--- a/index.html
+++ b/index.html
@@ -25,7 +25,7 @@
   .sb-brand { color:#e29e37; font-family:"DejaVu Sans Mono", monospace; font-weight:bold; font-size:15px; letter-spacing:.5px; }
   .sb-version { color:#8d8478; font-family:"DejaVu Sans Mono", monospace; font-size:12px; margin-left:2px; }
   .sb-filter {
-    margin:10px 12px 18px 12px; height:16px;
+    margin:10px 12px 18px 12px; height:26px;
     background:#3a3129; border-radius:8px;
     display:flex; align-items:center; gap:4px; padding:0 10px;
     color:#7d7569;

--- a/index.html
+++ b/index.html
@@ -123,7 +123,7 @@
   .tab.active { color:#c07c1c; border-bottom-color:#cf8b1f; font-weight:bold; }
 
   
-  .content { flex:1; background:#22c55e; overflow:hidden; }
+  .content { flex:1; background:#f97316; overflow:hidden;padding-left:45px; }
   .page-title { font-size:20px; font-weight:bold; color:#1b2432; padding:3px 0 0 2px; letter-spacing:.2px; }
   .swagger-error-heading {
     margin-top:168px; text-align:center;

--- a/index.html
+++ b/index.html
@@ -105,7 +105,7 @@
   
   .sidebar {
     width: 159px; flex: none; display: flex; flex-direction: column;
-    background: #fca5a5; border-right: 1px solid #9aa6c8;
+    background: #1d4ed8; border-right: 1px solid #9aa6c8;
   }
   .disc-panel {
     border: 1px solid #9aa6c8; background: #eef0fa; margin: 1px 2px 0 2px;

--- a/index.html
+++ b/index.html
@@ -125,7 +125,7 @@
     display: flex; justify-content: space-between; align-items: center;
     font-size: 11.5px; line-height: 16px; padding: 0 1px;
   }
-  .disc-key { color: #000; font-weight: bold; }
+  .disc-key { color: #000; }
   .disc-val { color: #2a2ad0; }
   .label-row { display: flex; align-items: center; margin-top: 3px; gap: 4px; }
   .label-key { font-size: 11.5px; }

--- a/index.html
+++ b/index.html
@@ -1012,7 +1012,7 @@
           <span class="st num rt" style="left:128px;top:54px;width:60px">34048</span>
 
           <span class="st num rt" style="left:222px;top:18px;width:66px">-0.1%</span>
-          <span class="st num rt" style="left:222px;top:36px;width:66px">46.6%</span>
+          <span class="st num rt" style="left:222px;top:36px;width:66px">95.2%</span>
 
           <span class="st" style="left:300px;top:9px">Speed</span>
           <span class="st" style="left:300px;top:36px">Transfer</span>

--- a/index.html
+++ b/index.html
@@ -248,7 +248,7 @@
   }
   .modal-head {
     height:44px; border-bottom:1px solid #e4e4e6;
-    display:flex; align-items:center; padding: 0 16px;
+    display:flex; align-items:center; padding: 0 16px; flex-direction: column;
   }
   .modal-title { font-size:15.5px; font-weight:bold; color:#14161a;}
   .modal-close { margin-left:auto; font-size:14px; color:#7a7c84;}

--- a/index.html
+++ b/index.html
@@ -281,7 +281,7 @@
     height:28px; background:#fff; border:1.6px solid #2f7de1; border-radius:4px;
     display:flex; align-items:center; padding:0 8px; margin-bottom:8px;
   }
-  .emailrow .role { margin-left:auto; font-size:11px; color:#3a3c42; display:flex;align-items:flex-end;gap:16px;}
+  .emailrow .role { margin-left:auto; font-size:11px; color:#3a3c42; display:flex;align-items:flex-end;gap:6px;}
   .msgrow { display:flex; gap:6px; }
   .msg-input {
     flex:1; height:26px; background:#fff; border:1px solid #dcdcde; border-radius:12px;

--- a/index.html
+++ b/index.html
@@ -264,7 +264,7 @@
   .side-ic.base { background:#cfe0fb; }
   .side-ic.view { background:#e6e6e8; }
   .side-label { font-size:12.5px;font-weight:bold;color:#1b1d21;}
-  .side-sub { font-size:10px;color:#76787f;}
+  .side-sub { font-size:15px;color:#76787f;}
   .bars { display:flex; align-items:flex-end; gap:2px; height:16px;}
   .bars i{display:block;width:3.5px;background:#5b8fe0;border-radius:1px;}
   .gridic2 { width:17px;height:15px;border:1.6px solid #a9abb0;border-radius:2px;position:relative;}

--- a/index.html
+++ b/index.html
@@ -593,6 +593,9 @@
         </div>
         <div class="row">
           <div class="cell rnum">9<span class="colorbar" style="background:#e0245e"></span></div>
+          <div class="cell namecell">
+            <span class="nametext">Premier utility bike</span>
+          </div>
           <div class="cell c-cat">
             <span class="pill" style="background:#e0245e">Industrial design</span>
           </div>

• What is needed: Tally up the lines in the preceding listing that contain the string "disc". Respond with the number and nothing else.

• Result of this exercise: 4